Tomb Raider Remastered I-III Review – Upgraded Treasures


Tomb Raider Remastered I-III Review 

Tomb Raider I-III Remastered by game developer Aspyr is a respectful upgrade to the original Tomb Raider games. The original Tomb Raider trilogy was the pinnacle of action-adventure, platforming games of the late 1990s. Before Uncharted, before the recent Tomb Raider games, there was the original Tomb Raider trilogy of games. The Tomb Raider games were the next step up from the traditional point-and-click Indiana Jones 2D adventures of the 1990s.
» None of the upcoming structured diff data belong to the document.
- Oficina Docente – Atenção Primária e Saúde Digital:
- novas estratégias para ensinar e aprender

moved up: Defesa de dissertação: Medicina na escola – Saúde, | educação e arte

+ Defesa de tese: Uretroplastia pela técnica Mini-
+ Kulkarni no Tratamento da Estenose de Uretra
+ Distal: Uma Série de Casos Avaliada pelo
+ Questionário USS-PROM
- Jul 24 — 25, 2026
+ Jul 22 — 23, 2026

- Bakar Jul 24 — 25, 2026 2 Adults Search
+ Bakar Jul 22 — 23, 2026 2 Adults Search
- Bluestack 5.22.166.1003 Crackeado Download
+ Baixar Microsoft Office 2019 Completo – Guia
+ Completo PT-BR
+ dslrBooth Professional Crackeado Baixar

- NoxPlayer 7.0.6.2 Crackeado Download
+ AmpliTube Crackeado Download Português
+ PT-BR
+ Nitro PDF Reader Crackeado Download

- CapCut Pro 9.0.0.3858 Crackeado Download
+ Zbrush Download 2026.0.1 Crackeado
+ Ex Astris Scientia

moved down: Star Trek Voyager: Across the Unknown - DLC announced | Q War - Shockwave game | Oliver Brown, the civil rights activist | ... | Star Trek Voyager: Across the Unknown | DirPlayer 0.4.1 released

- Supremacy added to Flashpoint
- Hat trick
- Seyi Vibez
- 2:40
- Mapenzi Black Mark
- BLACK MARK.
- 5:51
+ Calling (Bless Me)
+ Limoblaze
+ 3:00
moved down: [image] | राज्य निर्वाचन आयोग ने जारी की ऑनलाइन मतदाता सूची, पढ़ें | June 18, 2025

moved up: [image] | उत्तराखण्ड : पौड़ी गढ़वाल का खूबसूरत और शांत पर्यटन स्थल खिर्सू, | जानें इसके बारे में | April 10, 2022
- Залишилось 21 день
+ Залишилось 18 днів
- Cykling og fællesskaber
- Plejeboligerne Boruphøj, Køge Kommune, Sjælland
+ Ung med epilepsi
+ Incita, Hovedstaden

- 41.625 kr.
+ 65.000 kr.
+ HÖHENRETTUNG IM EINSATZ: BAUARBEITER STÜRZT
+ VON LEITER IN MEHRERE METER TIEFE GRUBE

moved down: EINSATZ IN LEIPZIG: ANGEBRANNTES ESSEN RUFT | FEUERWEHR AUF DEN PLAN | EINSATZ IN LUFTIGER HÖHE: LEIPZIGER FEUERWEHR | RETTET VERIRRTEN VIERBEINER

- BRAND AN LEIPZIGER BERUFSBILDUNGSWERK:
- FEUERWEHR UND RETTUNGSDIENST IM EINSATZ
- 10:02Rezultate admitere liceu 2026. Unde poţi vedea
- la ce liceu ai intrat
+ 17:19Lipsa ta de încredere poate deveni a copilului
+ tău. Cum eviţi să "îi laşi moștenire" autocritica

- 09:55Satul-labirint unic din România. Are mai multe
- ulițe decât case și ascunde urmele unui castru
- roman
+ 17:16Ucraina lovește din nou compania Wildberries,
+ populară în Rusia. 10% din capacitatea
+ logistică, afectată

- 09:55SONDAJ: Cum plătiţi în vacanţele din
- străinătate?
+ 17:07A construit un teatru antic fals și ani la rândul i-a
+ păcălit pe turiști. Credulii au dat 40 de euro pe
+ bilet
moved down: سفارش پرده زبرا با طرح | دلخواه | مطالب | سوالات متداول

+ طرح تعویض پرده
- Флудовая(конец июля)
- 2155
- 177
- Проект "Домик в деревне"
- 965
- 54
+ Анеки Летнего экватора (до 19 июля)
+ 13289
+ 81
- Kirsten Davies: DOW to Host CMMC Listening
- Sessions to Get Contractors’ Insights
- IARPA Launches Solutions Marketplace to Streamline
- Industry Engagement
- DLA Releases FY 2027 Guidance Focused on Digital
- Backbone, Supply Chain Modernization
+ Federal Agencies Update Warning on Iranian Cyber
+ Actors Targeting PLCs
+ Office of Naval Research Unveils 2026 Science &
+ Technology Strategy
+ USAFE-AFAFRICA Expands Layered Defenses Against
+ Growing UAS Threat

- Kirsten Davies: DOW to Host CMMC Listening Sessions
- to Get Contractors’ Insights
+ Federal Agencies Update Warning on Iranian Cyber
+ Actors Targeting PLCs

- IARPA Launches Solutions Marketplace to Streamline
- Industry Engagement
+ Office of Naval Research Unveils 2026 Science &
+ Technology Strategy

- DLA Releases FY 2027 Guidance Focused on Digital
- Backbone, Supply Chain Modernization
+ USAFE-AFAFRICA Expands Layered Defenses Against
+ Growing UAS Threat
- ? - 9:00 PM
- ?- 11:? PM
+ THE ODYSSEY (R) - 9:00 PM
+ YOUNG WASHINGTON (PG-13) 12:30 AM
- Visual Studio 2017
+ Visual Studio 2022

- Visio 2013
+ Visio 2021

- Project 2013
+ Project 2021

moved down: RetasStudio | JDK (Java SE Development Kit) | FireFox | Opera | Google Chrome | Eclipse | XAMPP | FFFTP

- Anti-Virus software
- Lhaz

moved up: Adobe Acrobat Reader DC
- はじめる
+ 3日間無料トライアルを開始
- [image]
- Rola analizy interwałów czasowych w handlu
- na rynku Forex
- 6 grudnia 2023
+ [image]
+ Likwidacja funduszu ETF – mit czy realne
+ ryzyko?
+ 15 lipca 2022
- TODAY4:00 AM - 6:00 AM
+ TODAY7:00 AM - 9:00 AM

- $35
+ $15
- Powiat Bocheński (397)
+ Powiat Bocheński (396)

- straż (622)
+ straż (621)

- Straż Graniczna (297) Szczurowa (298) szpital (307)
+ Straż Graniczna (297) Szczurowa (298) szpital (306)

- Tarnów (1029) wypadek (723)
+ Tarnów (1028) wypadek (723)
The remastered version of the Tomb Raider trilogy includes the secret levels and expansions for each game. So this package includes:

1) Tomb Raider I + the “Unfinished Business” Expansion

2) Tomb Raider II + the “Gold Mask” Expansion

3) Tomb Raider III + “The Lost Artifact” Expansion

Lara Croft is a name that is as synonymous with adventure as Indiana Jones and Nathan Drake. And all three have made the jump to the silver screen with varying degrees of success. The original Tomb Raider game landed in 1996 and was developed by Core Design. It received great aplomb for its then-innovative 3D graphics. Tomb Raider sold 7 million units worldwide and remained the best-selling title in the Tomb Raider franchise until the 2013 reboot.

Three Dimensional

The game was also praised for its controls and gameplay. The ability to move in three dimensions was a big breakthrough in video games. No longer trapped in one plane of a game world, Lara Croft could scale heights, which leads to more complex game mechanics. Exploration and game combat became both more challenging and engaging.

While the controls received praise for their time, they are definitely tied to the era of tank controls, which were the best solution possible for transitioning two-dimensional controls to handle an added dimension. Not only do tank controls make movement through three-dimensional environments clunky, but they affect combat too.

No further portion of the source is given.